Stop trying to make it look pretty from the start. Stop trying so hard to do whatever you think other people are doing. It doesn’t matter if other people (whoever they are) are writing lengthy scenes where elves shoot Uzis or they’re trying yet again to write a love scene, you keep your eyes on your own page and fill it with your vision, to the best of your ability.
Over the last few weeks I’ve people asking more and more about what “a writer” does in X or Y situation. As if it’s some alien making first contact or if we’re slipping through the looking glass to some alternate dimension. What does a writer do to market? What does a writer do to get a beta reader? Things like that.
The answers are not different from what anyone would do - you talk to people. You write words down in places. You have conversations. You’re a person, so you be a person. I’m sorry if that’s not very complicated or glamorous, but being a writer isn’t some profound Zen koan you can only come to understand after 100 days of meditating by a waterfall or something. A writer writes. A writer is a person who writes. If you’re writing, you’re a writer. If you’re wanting to write but you’re not, you’re probably still a writer, but you’ll feel better about yourself if you start writing. No koans here. No riddles from the sphinx either, sorry.

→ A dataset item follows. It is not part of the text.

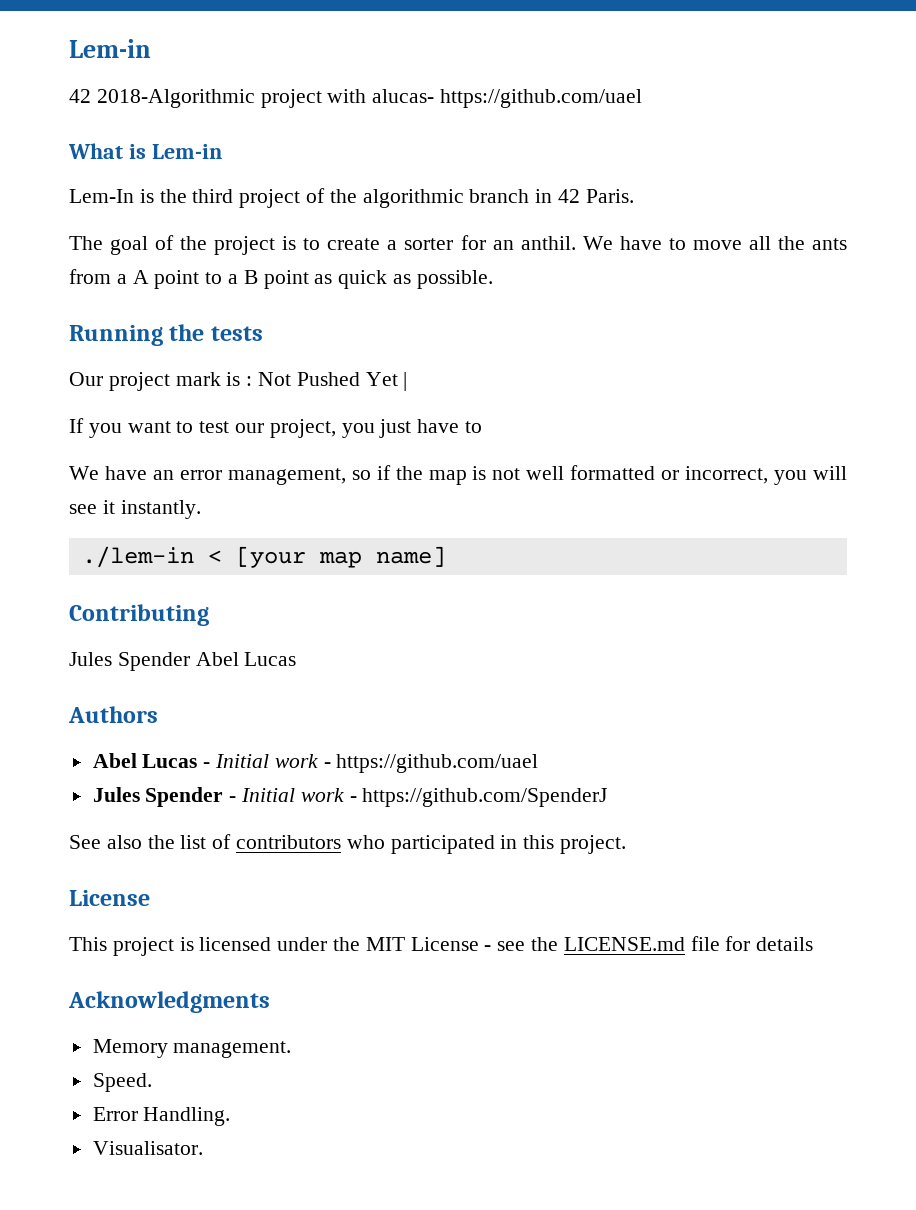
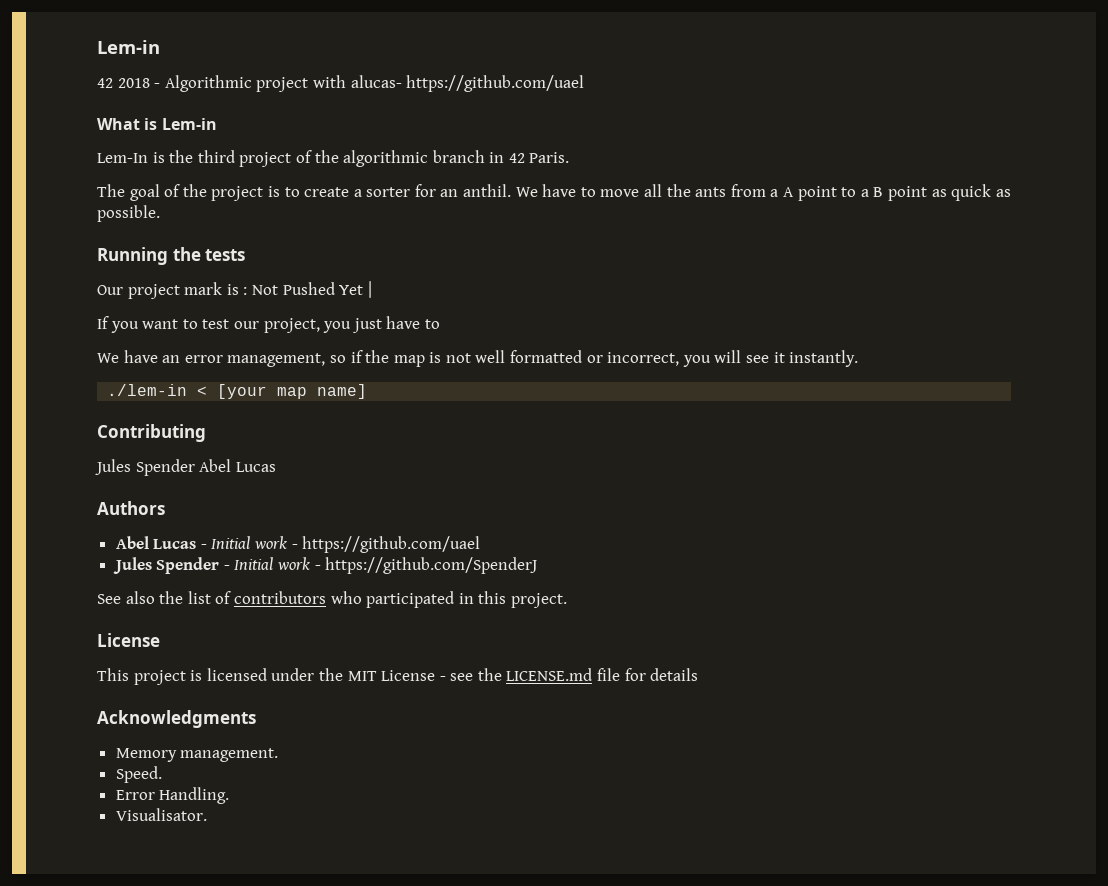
- 42 2018-Algorithmic project with alucas- https://github.com/uael
+ 42 2018 - Algorithmic project with alucas- https://github.com/uael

Anything and anyone can provide for us a lesson that we can apply to our lives and to our work. The cranky professor. The abusive parent. The kind lover. The neighbor who says hello every morning. The text message telling you that a package you didn’t order has arrived at a warehouse you’ve never heard of so give some stranger your banking information to make sure they can rob you. The cat asleep on your lap. The garbage truck that barrels down your street while you’re brushing your teeth so that yet again some of your recyclables don’t make it out.
Your best writing is ahead of you, and it’s going to be made possible by you looking look for teachers and lessons and doing something about them when you find them. I suggest taking notes and asking questions, that’s a great starting point.
Go be a writer. Do your best. Love you. Talk soon.